Corn and soybeans grow on a farm on July 13, 2018 near Tipton, Iowa.

Scott Olson | Getty Images News | Getty Images

Farmland values in America’s heartland are still stable, despite pressures on farm incomes and rising interest rates, according to a quarterly report by the Federal Reserve Bank of Kansas City.

At the same time, some states, such as Texas and North Dakota, have shown even stronger farmland values as a result of the oil boom.

“Despite lower farm income, weak credit conditions and higher interest rates, farm real estate values generally remained stable,” the KC Fed said in its latest quarterly survey of the agriculture industry.

The survey, which looked at farmland in other Federal Reserve districts in the farm belt, found there were slight decreases in the value of non-irrigated cropland in many states in the fourth quarter of 2018 but also some notable increases.

“For states exhibiting declines in the value of non-irrigated farmland, the changes remained modest through the end of 2018, providing ongoing support to the farm sector,” said the KC Fed. “As weaknesses in the overall farm economy have persisted, risks to the outlook for farmland include slightly higher interest rates and underlying supply and demand fundamentals of farm real estate markets.”

For example, Iowa, Kansas and South Dakota experienced an average 1% decline in the value of non-irrigated cropland in the final quarter of 2018, while land in Nebraska dipped 5% and Oklahoma declined by 2%, according to the KC Fed.

However, the oil boom helped boost the value of North Dakota’s cropland by 10%, and Texas rose by 5%.

Farmers sitting on mineral rights in oil areas can receive millions of dollars potentially by leasing out their mineral rights and even get royalty checks for oil produced on their land.

The Fed’s report, published April 18, comes as Midwest farmers prepare to plant spring crops and continue to clean up from recent flooding that hit Iowa, Nebraska and other areas along the Missouri River.
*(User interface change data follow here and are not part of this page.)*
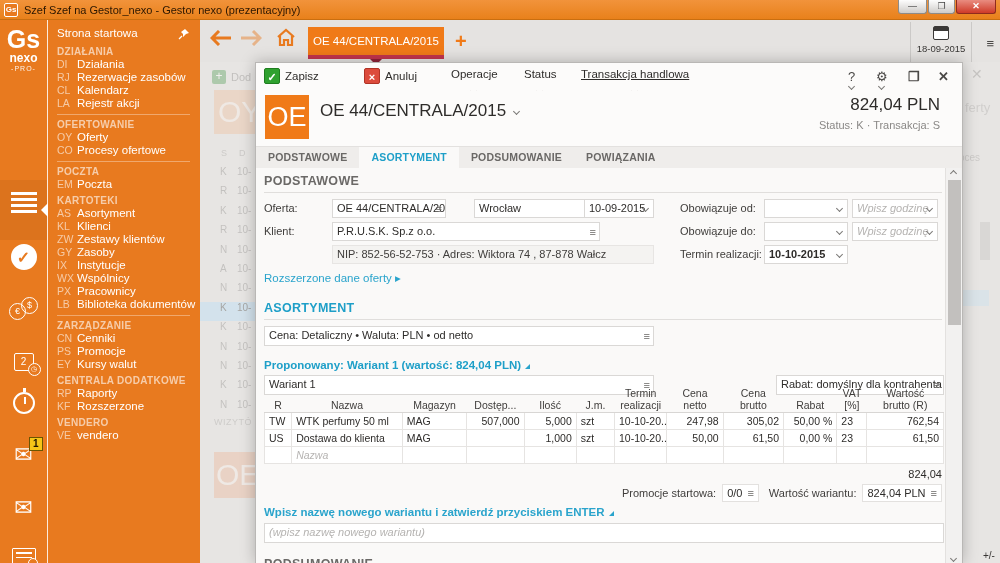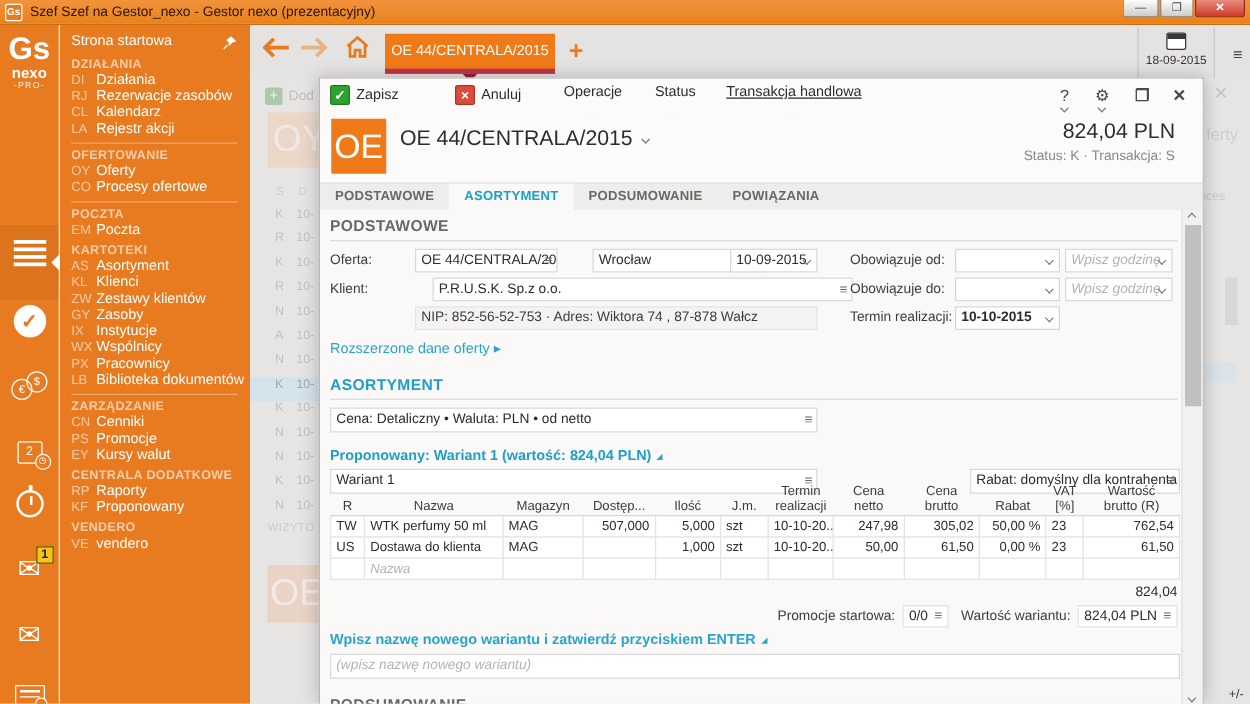--- a/index.html
+++ b/index.html
@@ -223,21 +223,21 @@
         <div class="menu-item"><span class="code">WX</span><span>Wspólnicy</span></div>
         <div class="menu-item"><span class="code">PX</span><span>Pracownicy</span></div>
         <div class="menu-item"><span class="code">LB</span><span>Biblioteka dokumentów</span></div>
         <div class="menu-div"></div>
         <div class="menu-header">ZARZĄDZANIE</div>
         <div class="menu-item"><span class="code">CN</span><span>Cenniki</span></div>
         <div class="menu-item"><span class="code">PS</span><span>Promocje</span></div>
         <div class="menu-item"><span class="code">EY</span><span>Kursy walut</span></div>
         <div class="menu-header">CENTRALA DODATKOWE</div>
         <div class="menu-item"><span class="code">RP</span><span>Raporty</span></div>
-        <div class="menu-item"><span class="code">KF</span><span>Proponowany</span></div>
+        <div class="menu-item"><span class="code">KF</span><span>Rozszerzone</span></div>
         <div class="menu-header">VENDERO</div>
         <div class="menu-item"><span class="code">VE</span><span>vendero</span></div>
       </div>
   </div>
 </div>
 
 <div class="navbar">
   <svg class="nav-ico oico" style="left:10px;top:10px;" width="22" height="16" viewBox="0 0 22 16">
       <path d="M9 1 L2 8 L9 15 M2 8 L21 8" stroke="#E87A1F" fill="none" stroke-width="3"></path>
     </svg>
@@ -396,21 +396,21 @@
     <div class="fbox" style="left:76px;top:31px;width:114px;"><span>OE 44/CENTRALA/2015</span><span class="mbtn">≡</span></div>
     <div class="fbox r" style="left:190px;top:31px;width:138px;">Wrocław</div>
     <div class="fbox" style="left:328px;top:31px;width:70px;"><span>10-09-2015</span><span class="chev schev"></span></div>
     <div class="flabel" style="left:424px;top:31px;">Obowiązuje od:</div>
     <div class="fbox" style="left:508px;top:31px;width:84px;">
         <span class="chev schev"></span>
       </div>
     <div class="fbox ph" style="left:596px;top:31px;width:86px;"><span>Wpisz godzinę</span><span class="chev schev"></span></div>
 
     <div class="flabel" style="left:8px;top:54px;">Klient:</div>
-    <div class="fbox" style="left:90px;top:54px;width:336px;"><span>P.R.U.S.K. Sp.z o.o.</span><span class="mbtn">≡</span></div>
+    <div class="fbox" style="left:76px;top:54px;width:268px;"><span>P.R.U.S.K. Sp.z o.o.</span><span class="mbtn">≡</span></div>
     <div class="flabel" style="left:424px;top:54px;">Obowiązuje do:</div>
     <div class="fbox" style="left:508px;top:54px;width:84px;">
         <span class="chev schev"></span>
       </div>
     <div class="fbox ph" style="left:596px;top:54px;width:86px;"><span>Wpisz godzinę</span><span class="chev schev"></span></div>
 
     <div class="fbox ro" style="left:76px;top:77px;width:322px;">NIP: 852-56-52-753  ·  Adres: Wiktora 74 , 87-878 Wałcz</div>
     <div class="flabel" style="left:424px;top:77px;">Termin realizacji:</div>
     <div class="fbox" style="left:508px;top:77px;width:84px;font-weight:bold;"><span>10-10-2015</span><span class="chev schev"></span></div>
That said, there was damage done to some farmland that will mean crops won’t be able to be planted on time.

“You go into southwest Iowa, and through the central and eastern part of Nebraska, there is still pretty significant results of earlier flooding that may not get resolved before this crop season is over,” said Doug Hensley, president of Hertz Real Estate Services, a farm management and appraisal firm based in Nevada, Iowa.

Even so, Hensley said farm values have been holding up and he is not anticipating any major decline in values to the region due to the flooding.

“I think we’re in a surprisingly resilient market across much of the Midwest right now for farmland,” said Hensley. “Every neighborhood is a little different, but painting with a pretty broad brush, we’re in a very stable market, even in spite of some headwinds that we’ve been facing in the past 3 or 4 years.”

While the farmland market is considered stable, Hensley said there’s “a slight bias toward weaker values.”

Hensley explained that the main reason for the bias toward weakness is there have been several years in a row of low commodity prices, resulting in many Midwest farmers being “marginally profitable.” Also, he said there’s been more interest rate pressure since late 2018 from the Federal Reserve as well as the global trade situation with retaliatory tariffs.

“Early March of a year ago was the first time that we really heard the word ‘tariff’ said out loud, at least in recent history,” said Hensley. “And the tariff situation has been very disruptive to agriculture in the Midwest.”